As an artist, I am a bit enchanted by the megacity urban setting. The concrete jungle, the densely populated buildings and cramped streets. The dirty corners, the concrete, the tubes, the wires. The building that doubles as a grocery store and an apartment complex. The half-forgotten park crossed by streets in which car traffic is never gone. And the noise of all the people going about their daily lives, trying to make sense and life out of a place that would be otherwise completely unfit for humans.
This... clash, between an overcrowded, ugly and polluted place with the obvious markers of living, breathing people, doing their best to survive and enjoy life in this place was always something that both inspired me, visually, but also triggers an immense melancholy.
I have lived in large cities before. While I'd never actually lived in a place as big as São Paulo or other megalopolis of that scale, I have lived in such cosmopolitan places before, where people from all over converge, live, work and play. And my experiences in those cities served to add to this "mystique" that huge urban centers cause on me.
However, the real and the imagined are almost never aligned, and even though I knew that, it had never been shoved in my face so aggressively as when I spent some time there.
What set it apart from my other experiences when living in bigger cities, was just the sheer indifference people seemed to have over one another.
I don't blame anyone for that though, for when you live in a city so huge, the size of it seems to push people apart by isolating them. And that might be my "small town" origins coming to light, but it felt as if even saying "good morning" to a stranger was something like you'd only do if you were stupid and were looking for trouble.
One would imagine, to the contrary, that the more people live in a city, the bigger it is, the more they would need to depend on one another, for they share such cramped living spaces, that befriending your neighbor would be the least you could do.
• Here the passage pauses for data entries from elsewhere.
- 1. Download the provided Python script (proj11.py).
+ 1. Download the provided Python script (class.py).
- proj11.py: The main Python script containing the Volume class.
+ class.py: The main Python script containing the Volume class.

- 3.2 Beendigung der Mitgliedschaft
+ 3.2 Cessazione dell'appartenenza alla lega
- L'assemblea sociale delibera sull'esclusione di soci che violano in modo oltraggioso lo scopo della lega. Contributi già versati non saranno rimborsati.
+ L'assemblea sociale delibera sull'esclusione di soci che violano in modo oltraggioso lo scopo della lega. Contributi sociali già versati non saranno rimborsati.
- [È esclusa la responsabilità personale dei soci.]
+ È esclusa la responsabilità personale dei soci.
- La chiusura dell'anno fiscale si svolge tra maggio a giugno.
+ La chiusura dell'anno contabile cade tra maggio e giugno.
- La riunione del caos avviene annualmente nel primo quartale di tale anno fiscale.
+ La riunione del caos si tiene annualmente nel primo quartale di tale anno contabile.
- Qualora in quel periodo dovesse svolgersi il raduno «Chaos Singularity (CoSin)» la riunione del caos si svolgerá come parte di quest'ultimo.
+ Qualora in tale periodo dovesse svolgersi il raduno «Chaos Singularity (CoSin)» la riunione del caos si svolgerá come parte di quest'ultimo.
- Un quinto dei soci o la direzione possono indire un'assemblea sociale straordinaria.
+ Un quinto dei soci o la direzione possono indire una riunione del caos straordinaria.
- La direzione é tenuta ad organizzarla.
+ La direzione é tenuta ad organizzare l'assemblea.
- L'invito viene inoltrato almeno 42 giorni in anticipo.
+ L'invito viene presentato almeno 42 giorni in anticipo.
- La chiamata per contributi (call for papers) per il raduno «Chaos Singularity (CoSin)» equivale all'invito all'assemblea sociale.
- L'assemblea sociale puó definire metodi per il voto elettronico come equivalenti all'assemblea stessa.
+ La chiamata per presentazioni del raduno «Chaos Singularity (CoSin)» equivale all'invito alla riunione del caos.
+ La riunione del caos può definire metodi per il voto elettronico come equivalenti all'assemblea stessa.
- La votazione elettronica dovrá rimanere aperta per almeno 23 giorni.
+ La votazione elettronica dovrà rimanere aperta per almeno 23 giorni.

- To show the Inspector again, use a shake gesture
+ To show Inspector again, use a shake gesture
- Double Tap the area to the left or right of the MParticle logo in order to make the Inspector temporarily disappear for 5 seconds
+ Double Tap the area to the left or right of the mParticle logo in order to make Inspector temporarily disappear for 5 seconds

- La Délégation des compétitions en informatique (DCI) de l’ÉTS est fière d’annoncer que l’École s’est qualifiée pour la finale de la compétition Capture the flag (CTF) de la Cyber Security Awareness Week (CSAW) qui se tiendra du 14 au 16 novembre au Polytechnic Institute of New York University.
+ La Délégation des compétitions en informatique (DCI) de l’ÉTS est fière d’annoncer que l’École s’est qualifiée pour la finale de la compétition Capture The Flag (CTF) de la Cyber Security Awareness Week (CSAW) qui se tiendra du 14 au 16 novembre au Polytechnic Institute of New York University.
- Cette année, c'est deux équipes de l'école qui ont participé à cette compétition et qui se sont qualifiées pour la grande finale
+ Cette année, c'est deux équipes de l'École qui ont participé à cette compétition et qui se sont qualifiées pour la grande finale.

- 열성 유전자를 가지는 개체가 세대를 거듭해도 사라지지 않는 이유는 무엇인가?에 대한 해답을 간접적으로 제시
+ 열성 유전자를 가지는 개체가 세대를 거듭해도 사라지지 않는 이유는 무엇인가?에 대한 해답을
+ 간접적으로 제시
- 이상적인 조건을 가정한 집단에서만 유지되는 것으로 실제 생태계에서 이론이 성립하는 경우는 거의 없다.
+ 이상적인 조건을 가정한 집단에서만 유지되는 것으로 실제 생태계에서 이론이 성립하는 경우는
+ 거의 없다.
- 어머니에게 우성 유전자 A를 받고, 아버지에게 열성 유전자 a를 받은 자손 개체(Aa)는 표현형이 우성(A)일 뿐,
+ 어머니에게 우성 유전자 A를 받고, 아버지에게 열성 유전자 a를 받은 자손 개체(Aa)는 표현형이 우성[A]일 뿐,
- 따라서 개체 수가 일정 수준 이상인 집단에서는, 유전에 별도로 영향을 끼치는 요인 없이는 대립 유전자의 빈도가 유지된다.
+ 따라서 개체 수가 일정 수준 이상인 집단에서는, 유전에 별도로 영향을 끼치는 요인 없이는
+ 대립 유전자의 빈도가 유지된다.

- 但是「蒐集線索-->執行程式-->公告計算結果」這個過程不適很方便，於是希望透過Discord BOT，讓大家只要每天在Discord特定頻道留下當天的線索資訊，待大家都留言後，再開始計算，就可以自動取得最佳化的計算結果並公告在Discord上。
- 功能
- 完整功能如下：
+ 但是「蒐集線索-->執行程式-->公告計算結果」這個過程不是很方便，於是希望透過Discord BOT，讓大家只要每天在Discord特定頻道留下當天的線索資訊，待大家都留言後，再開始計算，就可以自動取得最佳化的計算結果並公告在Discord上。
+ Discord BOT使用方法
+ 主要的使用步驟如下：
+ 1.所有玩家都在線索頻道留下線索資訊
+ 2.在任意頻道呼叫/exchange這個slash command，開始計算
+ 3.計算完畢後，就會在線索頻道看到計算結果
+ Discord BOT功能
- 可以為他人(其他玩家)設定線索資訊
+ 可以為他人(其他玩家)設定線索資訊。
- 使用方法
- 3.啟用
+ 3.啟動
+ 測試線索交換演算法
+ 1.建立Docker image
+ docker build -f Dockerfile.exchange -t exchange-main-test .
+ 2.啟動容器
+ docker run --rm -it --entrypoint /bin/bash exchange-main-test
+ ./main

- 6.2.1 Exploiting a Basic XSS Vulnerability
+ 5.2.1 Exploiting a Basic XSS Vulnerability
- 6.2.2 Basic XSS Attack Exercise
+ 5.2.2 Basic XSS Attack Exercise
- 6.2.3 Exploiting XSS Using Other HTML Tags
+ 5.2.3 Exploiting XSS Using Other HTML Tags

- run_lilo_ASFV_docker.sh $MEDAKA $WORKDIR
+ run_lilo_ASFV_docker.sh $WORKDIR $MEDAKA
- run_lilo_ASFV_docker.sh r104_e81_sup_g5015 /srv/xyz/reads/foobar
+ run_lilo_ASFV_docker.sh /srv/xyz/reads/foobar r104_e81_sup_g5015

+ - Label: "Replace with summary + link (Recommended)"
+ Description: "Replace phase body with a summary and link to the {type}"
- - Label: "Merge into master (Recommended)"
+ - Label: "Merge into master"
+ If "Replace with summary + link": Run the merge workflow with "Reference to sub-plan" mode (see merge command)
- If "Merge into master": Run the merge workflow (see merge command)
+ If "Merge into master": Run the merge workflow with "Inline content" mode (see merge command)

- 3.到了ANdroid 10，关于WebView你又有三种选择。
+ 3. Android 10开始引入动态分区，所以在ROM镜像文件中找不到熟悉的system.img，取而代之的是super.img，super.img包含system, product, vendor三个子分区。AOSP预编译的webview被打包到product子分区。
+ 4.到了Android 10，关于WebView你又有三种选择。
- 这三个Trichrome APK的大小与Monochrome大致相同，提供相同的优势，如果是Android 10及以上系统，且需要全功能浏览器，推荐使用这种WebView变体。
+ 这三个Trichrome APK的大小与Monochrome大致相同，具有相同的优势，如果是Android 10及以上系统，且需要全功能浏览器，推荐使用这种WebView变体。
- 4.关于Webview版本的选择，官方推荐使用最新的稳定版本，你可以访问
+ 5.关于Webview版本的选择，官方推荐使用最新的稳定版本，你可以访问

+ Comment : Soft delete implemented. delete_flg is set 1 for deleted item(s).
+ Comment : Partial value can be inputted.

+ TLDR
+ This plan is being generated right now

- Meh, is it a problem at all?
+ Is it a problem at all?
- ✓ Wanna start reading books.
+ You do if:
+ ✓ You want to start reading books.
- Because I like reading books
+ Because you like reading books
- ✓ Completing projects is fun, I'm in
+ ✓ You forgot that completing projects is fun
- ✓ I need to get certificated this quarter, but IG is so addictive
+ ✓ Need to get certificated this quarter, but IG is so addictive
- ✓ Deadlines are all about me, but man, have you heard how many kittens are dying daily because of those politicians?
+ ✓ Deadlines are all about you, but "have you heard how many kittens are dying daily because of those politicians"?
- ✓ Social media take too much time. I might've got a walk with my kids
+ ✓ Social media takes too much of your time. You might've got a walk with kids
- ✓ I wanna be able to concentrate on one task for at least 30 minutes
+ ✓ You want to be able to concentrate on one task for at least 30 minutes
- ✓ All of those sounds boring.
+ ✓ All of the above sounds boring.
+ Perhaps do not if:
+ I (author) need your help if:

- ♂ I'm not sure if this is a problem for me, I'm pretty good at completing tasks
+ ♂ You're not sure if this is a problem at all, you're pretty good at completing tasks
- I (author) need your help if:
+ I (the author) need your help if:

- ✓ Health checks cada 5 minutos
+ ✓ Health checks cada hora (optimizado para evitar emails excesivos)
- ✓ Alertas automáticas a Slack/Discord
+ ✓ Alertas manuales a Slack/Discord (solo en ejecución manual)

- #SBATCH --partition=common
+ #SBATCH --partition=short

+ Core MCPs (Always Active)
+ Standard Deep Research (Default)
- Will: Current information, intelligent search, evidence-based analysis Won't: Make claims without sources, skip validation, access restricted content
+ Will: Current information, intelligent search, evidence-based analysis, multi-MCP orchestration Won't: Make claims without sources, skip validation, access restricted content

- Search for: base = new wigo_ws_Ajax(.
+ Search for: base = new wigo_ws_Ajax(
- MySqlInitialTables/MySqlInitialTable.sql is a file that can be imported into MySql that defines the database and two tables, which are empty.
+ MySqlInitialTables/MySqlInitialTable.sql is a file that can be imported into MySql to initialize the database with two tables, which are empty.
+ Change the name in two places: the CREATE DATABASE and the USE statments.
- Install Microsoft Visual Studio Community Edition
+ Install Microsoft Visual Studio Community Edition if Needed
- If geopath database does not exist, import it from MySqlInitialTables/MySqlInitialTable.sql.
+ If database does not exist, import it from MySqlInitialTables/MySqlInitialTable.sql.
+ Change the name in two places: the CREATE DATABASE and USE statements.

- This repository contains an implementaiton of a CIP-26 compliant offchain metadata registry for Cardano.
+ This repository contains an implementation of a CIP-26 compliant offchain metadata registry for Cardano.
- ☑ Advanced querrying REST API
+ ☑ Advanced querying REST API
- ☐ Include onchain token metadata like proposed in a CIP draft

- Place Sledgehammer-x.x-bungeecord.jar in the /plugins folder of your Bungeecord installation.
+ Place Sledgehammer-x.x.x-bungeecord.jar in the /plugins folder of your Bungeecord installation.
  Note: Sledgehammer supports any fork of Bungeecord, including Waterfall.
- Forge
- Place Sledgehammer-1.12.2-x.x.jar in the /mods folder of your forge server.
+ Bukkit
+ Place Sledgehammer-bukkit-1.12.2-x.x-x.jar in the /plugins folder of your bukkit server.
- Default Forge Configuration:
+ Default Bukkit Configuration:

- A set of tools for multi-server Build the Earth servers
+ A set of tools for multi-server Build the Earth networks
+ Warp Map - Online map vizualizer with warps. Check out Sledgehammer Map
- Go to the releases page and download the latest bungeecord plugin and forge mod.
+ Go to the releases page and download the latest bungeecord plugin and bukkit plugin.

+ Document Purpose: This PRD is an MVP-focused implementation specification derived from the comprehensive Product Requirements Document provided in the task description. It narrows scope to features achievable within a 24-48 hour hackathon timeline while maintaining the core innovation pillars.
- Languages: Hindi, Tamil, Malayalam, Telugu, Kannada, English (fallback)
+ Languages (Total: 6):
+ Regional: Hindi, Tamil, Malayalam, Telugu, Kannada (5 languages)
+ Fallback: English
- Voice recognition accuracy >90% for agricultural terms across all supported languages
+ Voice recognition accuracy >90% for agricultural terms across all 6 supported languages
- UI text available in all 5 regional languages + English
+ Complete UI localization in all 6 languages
And yet, talking to your own roommates was something that would only happen once in a blue moon. Self-isolation seemed to be the norm, and empathy was reserved to the ones you'd click as being "decent".
São Paulo has a very serious problem with crime, poverty and drug addiction. There are homeless camps all over the city, and some districts are overrun with crack addicts. For both populations there are little to no support nets, and the city pushes them around like trash.
And it seems like to a good chunk of the populace that's what they are. Trash. A bother.
We had the unfortunate opportunity to watch our own words of empathy be shown just how conditional they were to this city. Impoverished people asking for help in the subway were met with such raw prejudice in a way we'd never seen before. So out in the open, almost as if they were flaunting how proud they were to despise poor and non-white folk.
Of course, there are good people in the city, there are people who care. But we were there for one week. I've lived in cities with similar levels of the same issues for years and never saw such blatant indifference and lack of empathy. It's the kind of thing that even if someone *thinks* it, they'd never say it out loud where I'm from, because it's just a horrible way to see the world, and they'd be judged by that standard.
It was the first place I saw people showing off nazi symbols on their body as if it was something normal.
Once, I'd think that great urban centers showed the perseverance of people under capitalism, and how, even with all the crap, they'd live. And while visually, I can still imagine a great urban center that's founded on mutual respect and aid (and will keep bringing that into my work as best as I can) the reality of what a city of this magnitude actually is, scares me.
A place where people go to make money, try to survive, just to be crushed by the indifference of others until themselves become just another cog in the machine. Mechanical and apathetic to the world around them.
Now I thank if you came this far reading my ramble, thank you. I didn't really start writing this to make a point, just trying to make sense of my thoughts on the matter.